■ **PROBLEM DETAILS**
Transcribe, exactly and without pictures, the lines below from the line with "(760, 264) none" to the line with "(301, 78) none -> (388, 57) //", both ends included, and no others.

■ **PROVIDED DATA**
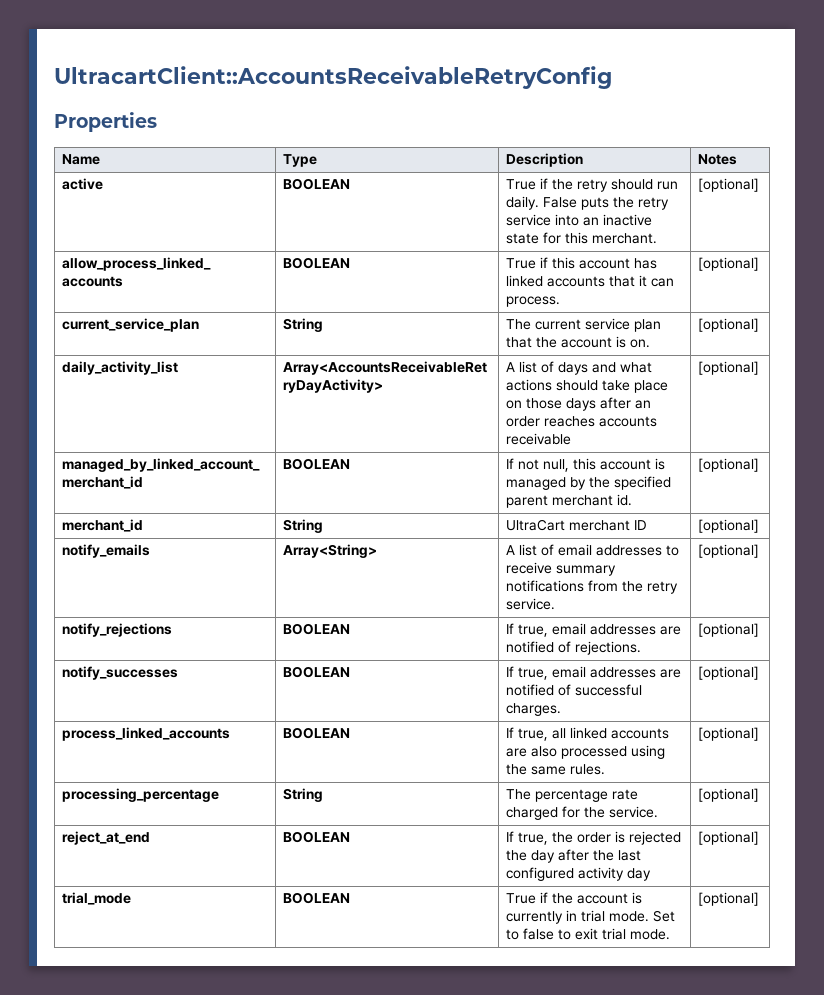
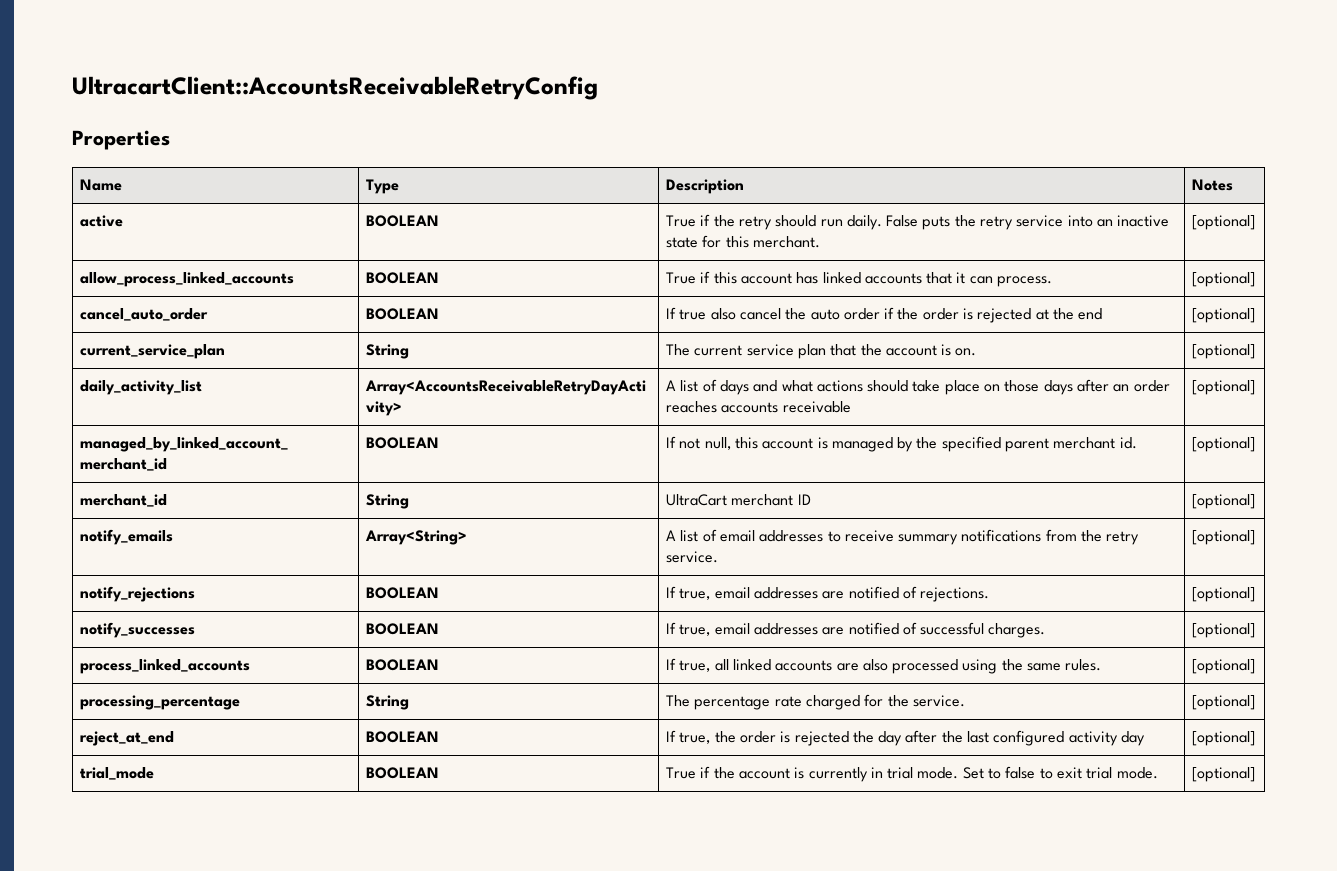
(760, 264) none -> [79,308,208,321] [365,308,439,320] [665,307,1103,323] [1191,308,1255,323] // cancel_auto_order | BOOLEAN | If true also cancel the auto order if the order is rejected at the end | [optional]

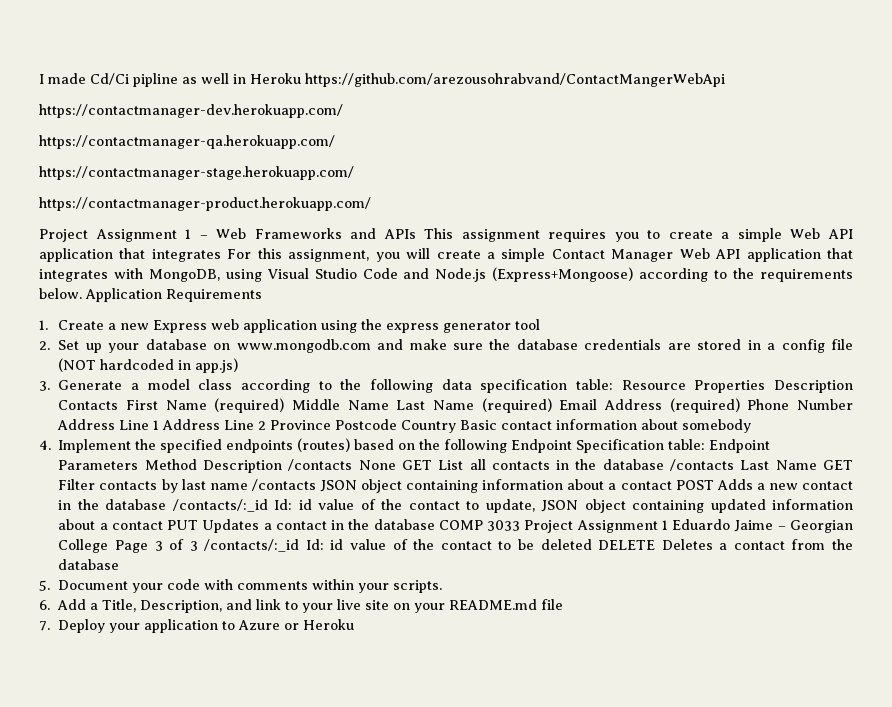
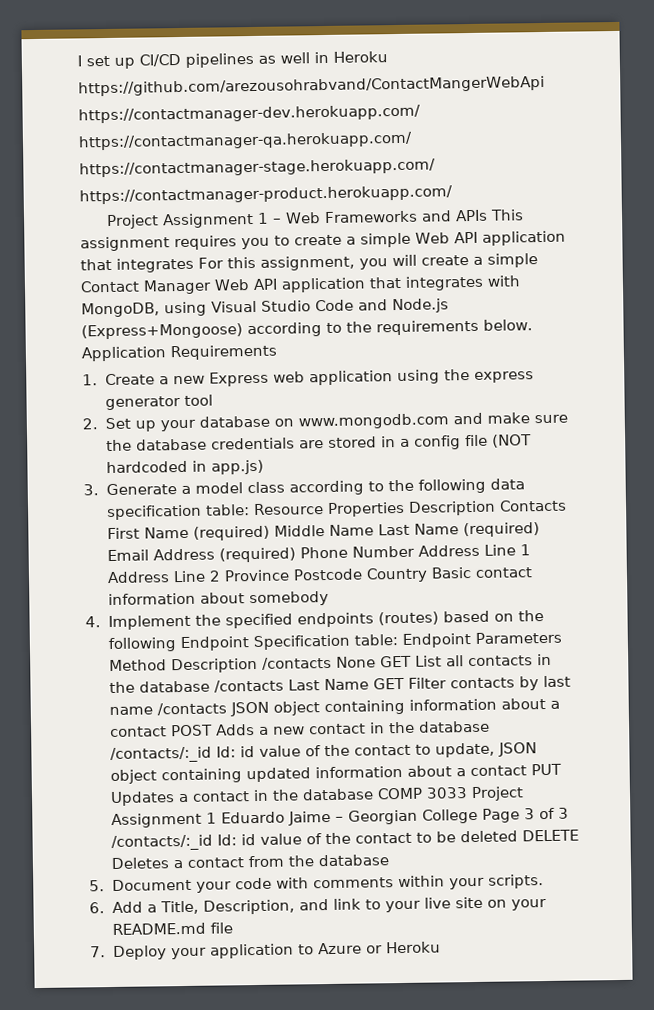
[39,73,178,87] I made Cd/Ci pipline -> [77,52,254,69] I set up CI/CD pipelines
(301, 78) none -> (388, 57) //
...
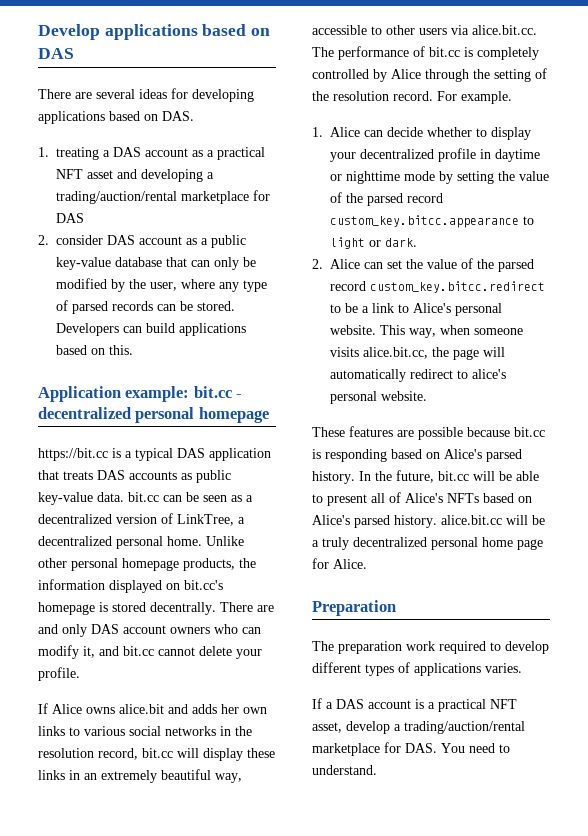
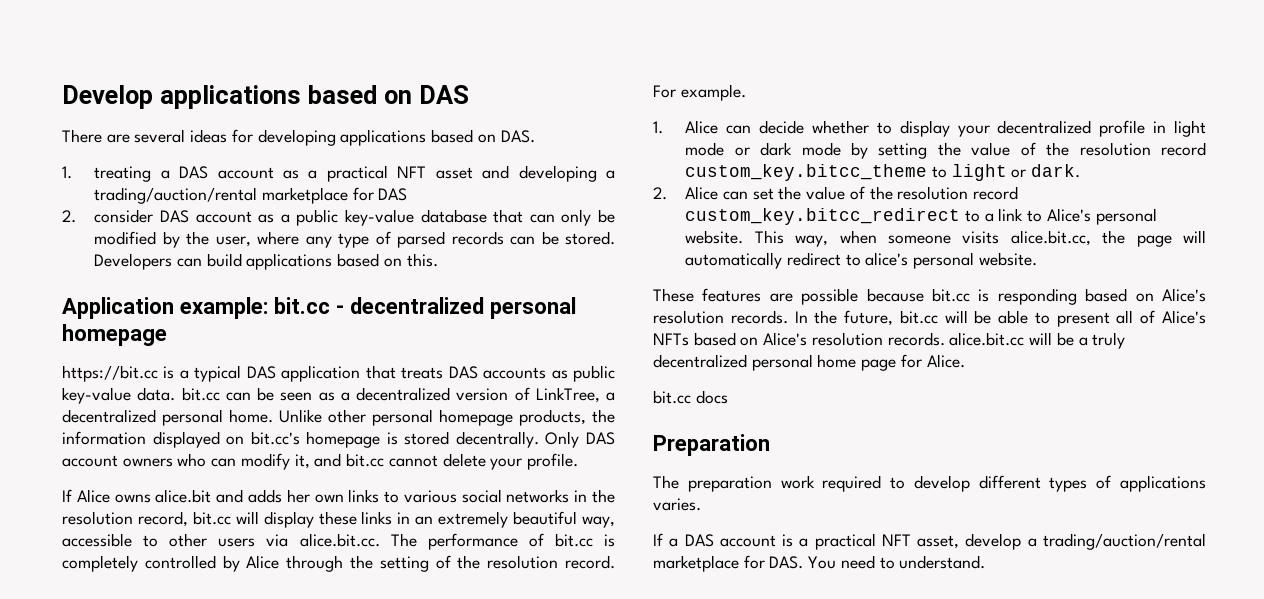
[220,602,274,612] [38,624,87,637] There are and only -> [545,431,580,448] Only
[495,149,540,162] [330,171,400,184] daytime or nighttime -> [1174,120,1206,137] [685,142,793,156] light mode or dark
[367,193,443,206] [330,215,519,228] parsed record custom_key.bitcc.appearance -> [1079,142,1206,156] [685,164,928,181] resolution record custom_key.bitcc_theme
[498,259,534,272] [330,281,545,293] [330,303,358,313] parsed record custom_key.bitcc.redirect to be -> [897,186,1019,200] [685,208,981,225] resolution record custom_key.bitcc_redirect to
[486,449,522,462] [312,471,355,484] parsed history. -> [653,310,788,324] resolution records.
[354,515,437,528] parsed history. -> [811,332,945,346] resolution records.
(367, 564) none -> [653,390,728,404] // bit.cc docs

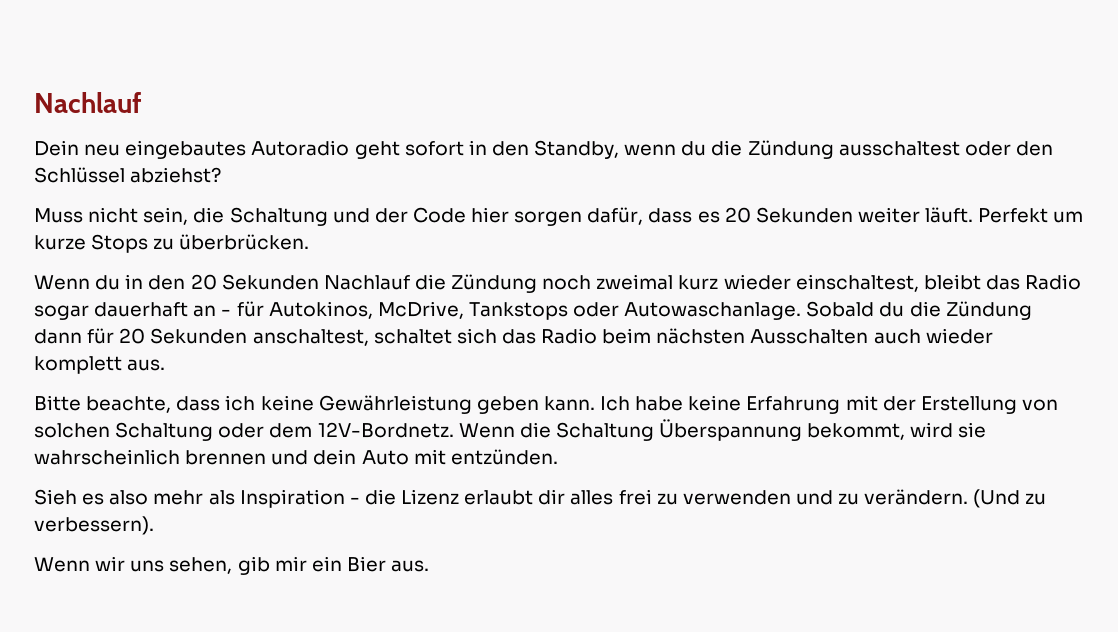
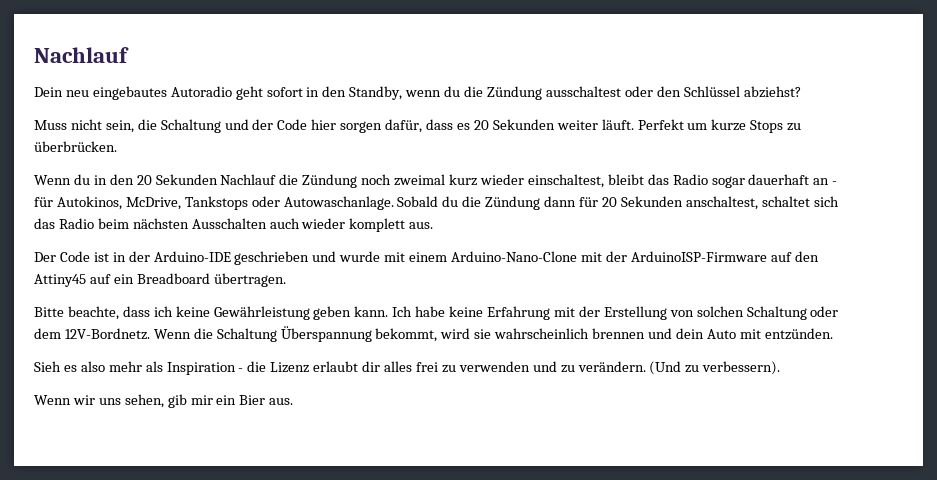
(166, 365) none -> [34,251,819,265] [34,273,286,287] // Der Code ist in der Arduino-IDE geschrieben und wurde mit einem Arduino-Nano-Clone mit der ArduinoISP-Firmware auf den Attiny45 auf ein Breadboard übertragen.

■ **YOUR SOLUTION**
(760, 264) none -> [79,308,208,321] [365,308,439,320] [665,307,1103,323] [1191,308,1255,323] // cancel_auto_order | BOOLEAN | If true also cancel the auto order if the order is rejected at the end | [optional]

[39,73,178,87] I made Cd/Ci pipline -> [77,52,254,69] I set up CI/CD pipelines
(301, 78) none -> (388, 57) //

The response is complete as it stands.